Everything happens for a reason. I may not understand why. I may be unhappy with the circumstance. But sometimes things happen and it makes me unbelievably grateful for all that's happened. Where I work now is far from stable, secure, or gratifying. I'm constantly on eggshells about my employment and on edge about haters who target me. But I love the people I met at work.
Even the trainers have observed what a close bond we had and they've conducted many training programs over the years. My friend once described us as his new luvs and I couldn't agree more. We've become this work family. You know when you meet people and it's just so natural to care and look out for them as though they've always been a part of you? That's how it is, and I love how receptive everyone is to this reality because I don't feel alone or awkward by over-caring in proportion to how briefly we've known each other.
One friend posted on facebook: "I really have to say that our training class was filled with all kinds of special people and we all made some type of impact on each other's lives in a good way, too. I did not walk out of that class not liking anyone and I am truly blessed to have met every one of you all! The friendships that I have made I am definitely going to keep! You can only find people like this once in a lifetime!" When we were talking she elaborated that we developed a unique and meaningful relationship with each person and we've made a positive impact on each other's lives. It's so true and amazing!
We talk about it all the time, and it's nothing my words can ever carry over which is both sad and appreciated because it's not the kind of experience that second hand reading should ever emulate. It's too meaningful for anyone to feel through words. That'll just cheapen the experience for those of us who are a part of it. It's too powerful for words to contain. On the other hand, it's sad because so many people go through life not meeting people like this. It's very much a bittersweet circumstance, and I feel so honored to be a part of it.
There are a few people who stand out to me more than others and you guys know who you are. I don't have to describe each and every single one of you guys to know that I love you. Ever since my friend wrote you guys are my new luvs I've been wanting to dedicate an entry to my work family, but I never got around to it until now. I'm really happy with the timing, too, because although as I've already stated it's a bond I can never quite share so to speak, I'm more connected to what I'm writing now than last month because relationships have grown and bonds have deepened.
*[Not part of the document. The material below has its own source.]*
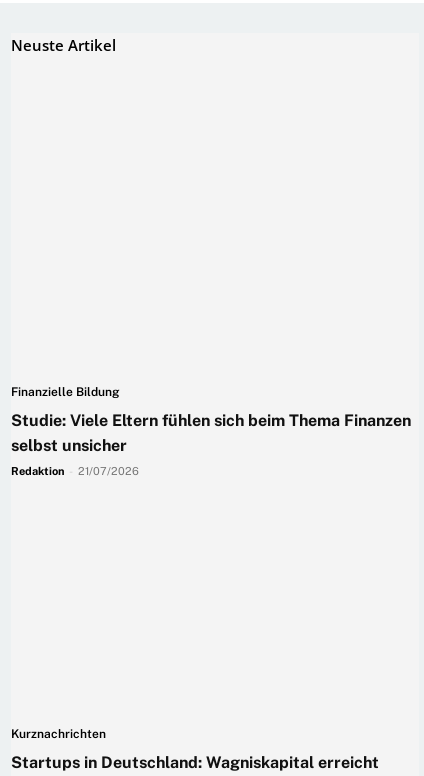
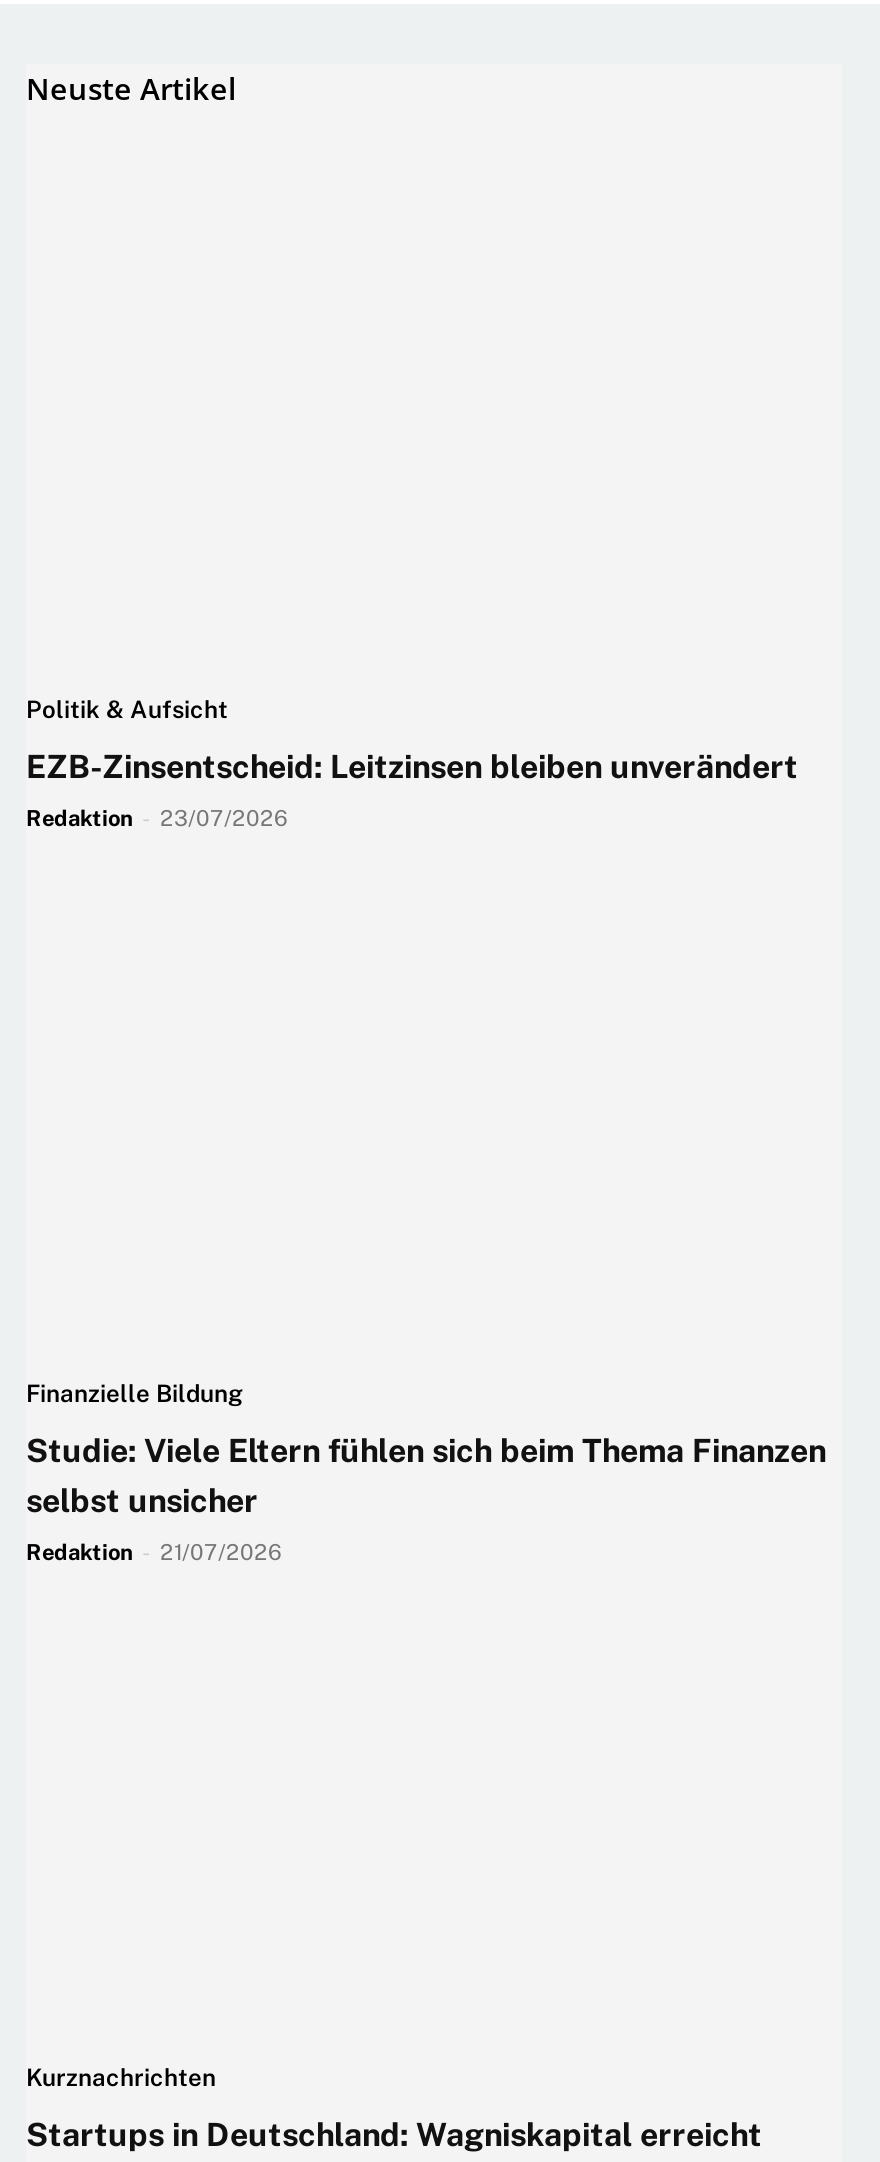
+ Politik & Aufsicht
+ EZB-Zinsentscheid: Leitzinsen bleiben unverändert
+ Redaktion - 23/07/2026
I wrote this extensive email out describing why I began this blog and how I selectively chose people to share this blog with. It was detailed and I feel like I gave a part of myself by expressing what I did, but I mass emailed everyone. It, by no means, makes it any less personal, though. I met some new people in my life who I knew I wanted to share my blog with. One friend, in particular, seemed so genuinely interested and passionate in the idea of my blog. It really touched me, but I've hesitated in sharing this blog because I'm not as proud of my recent entries as I'd like to be.
After a couple months of promising to share this blog with him and him patiently waiting, he emailed me about it. I apologized for the delay and made both myself and him a promise that within two paychecks I'll share this blog with him. That would give me enough time to add some new entries and if I don't, I'll still move forward in sharing this blog. As much as I try to make this blog a place for me to express myself, explore the emotional aspects of me I've sheltered myself from, and a way for me discover and define myself, it's still a bit of a performance, too. That's an undeniable reality that drives me as a writer to better myself, to push myself, but it can also be a dangerous incentive for my emotional growth. I want to be proud of my writing and I want to write in a way that impresses people. However I shouldn't let those insecurities keep me from sharing this blog especially to people I knew almost instantly that I wanted to share these with.
One of my favorite emails I've ever gotten:
How awesome is that? Now is it any wonder why we're all so close? And the purple's international. He indicated so. If I had written about my new loves earlier, how much they mean to me would've still been evident. But with every action there's a consequence. I'm really loving that. I wish they all know how much I love them!